Work request.
All the lines below should appear again unchanged, though their pictures should not.

Records from a data collection:
▼▼▼

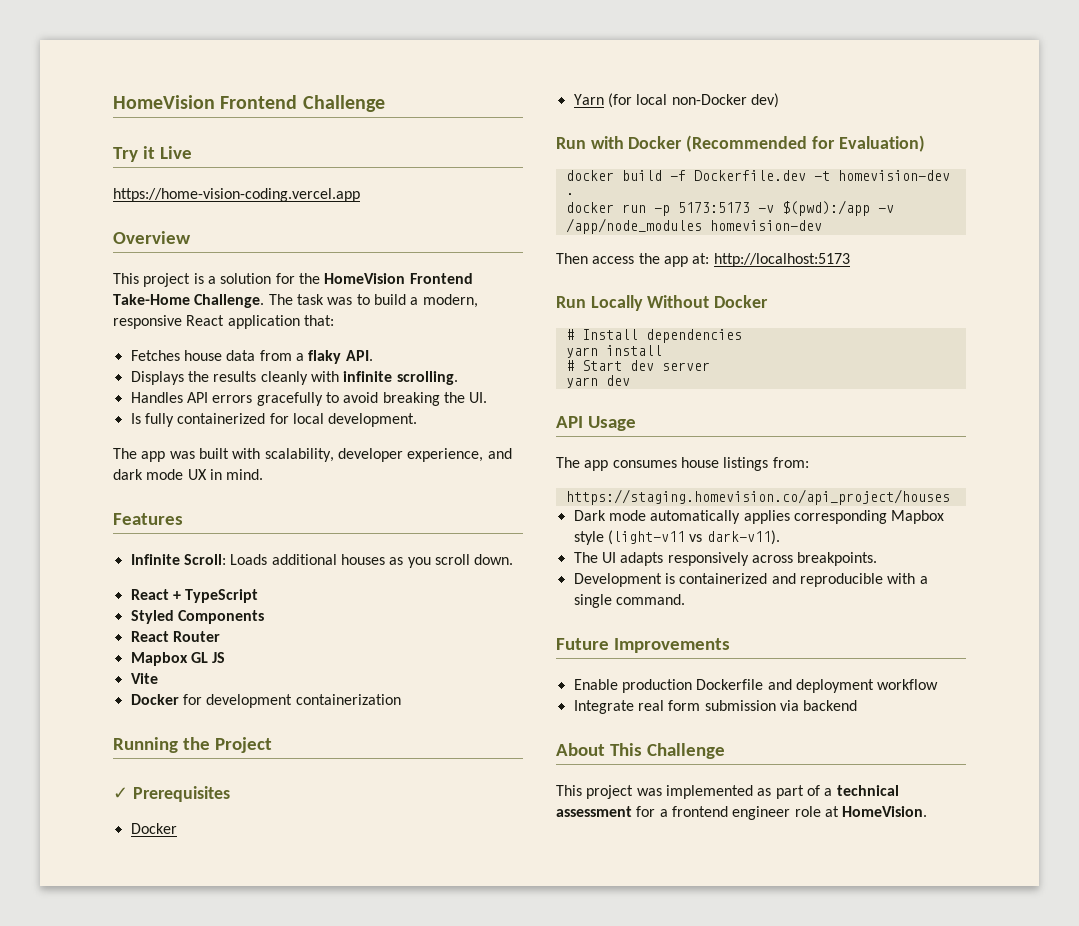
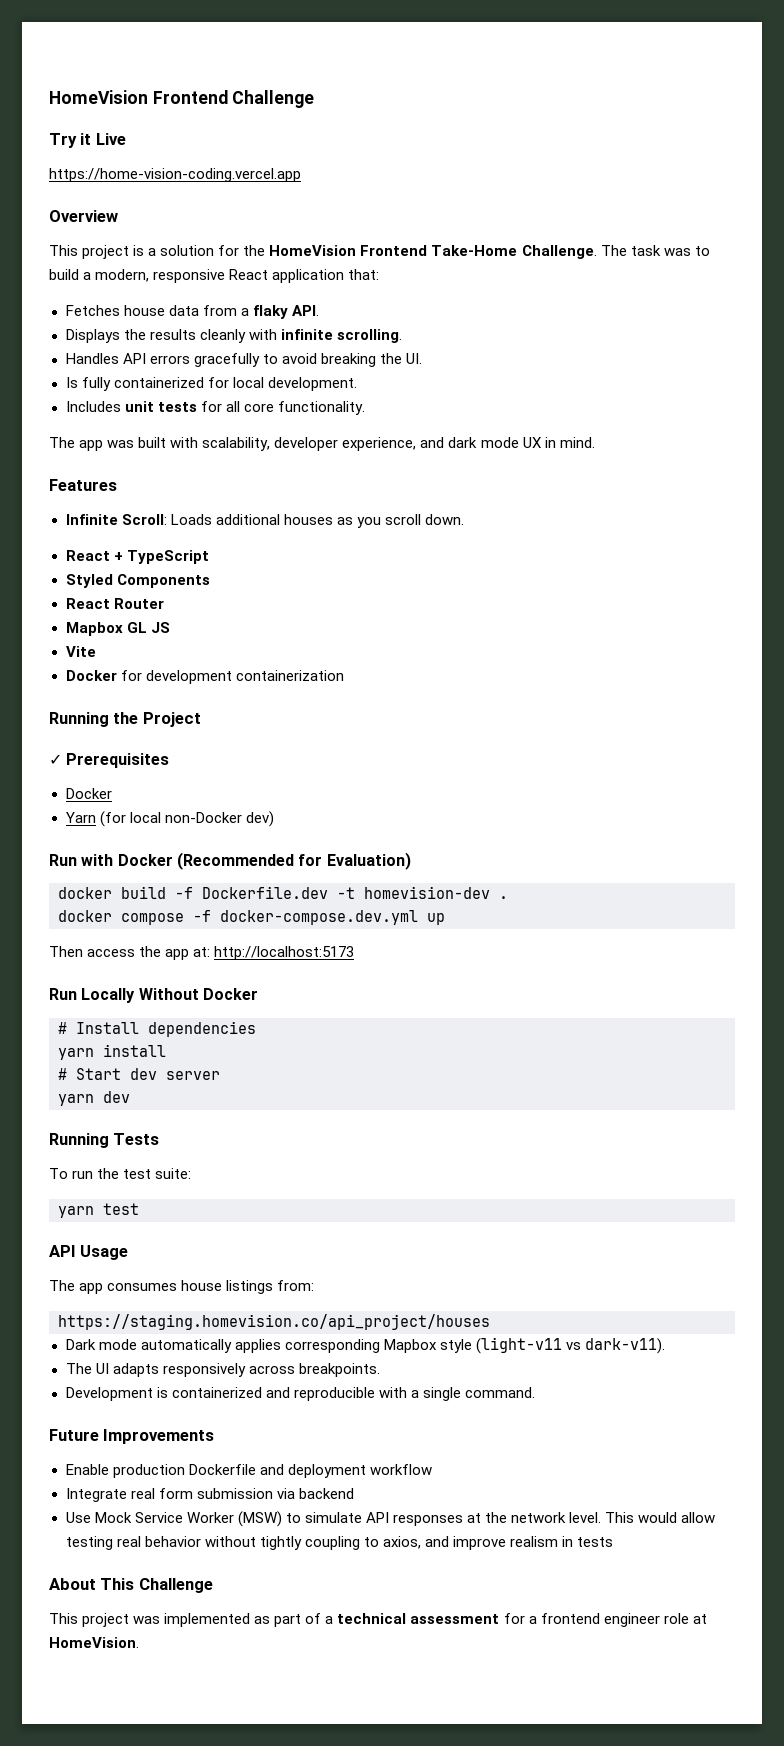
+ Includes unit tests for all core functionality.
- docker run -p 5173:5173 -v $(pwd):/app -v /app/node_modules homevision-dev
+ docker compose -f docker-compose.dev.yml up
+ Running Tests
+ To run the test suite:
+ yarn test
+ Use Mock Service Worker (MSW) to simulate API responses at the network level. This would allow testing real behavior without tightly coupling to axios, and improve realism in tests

▲▲▲

Solution for this exercise.
+ Includes unit tests for all core functionality.
- docker run -p 5173:5173 -v $(pwd):/app -v /app/node_modules homevision-dev
+ docker compose -f docker-compose.dev.yml up
+ Running Tests
+ To run the test suite:
+ yarn test
+ Use Mock Service Worker (MSW) to simulate API responses at the network level. This would allow testing real behavior without tightly coupling to axios, and improve realism in tests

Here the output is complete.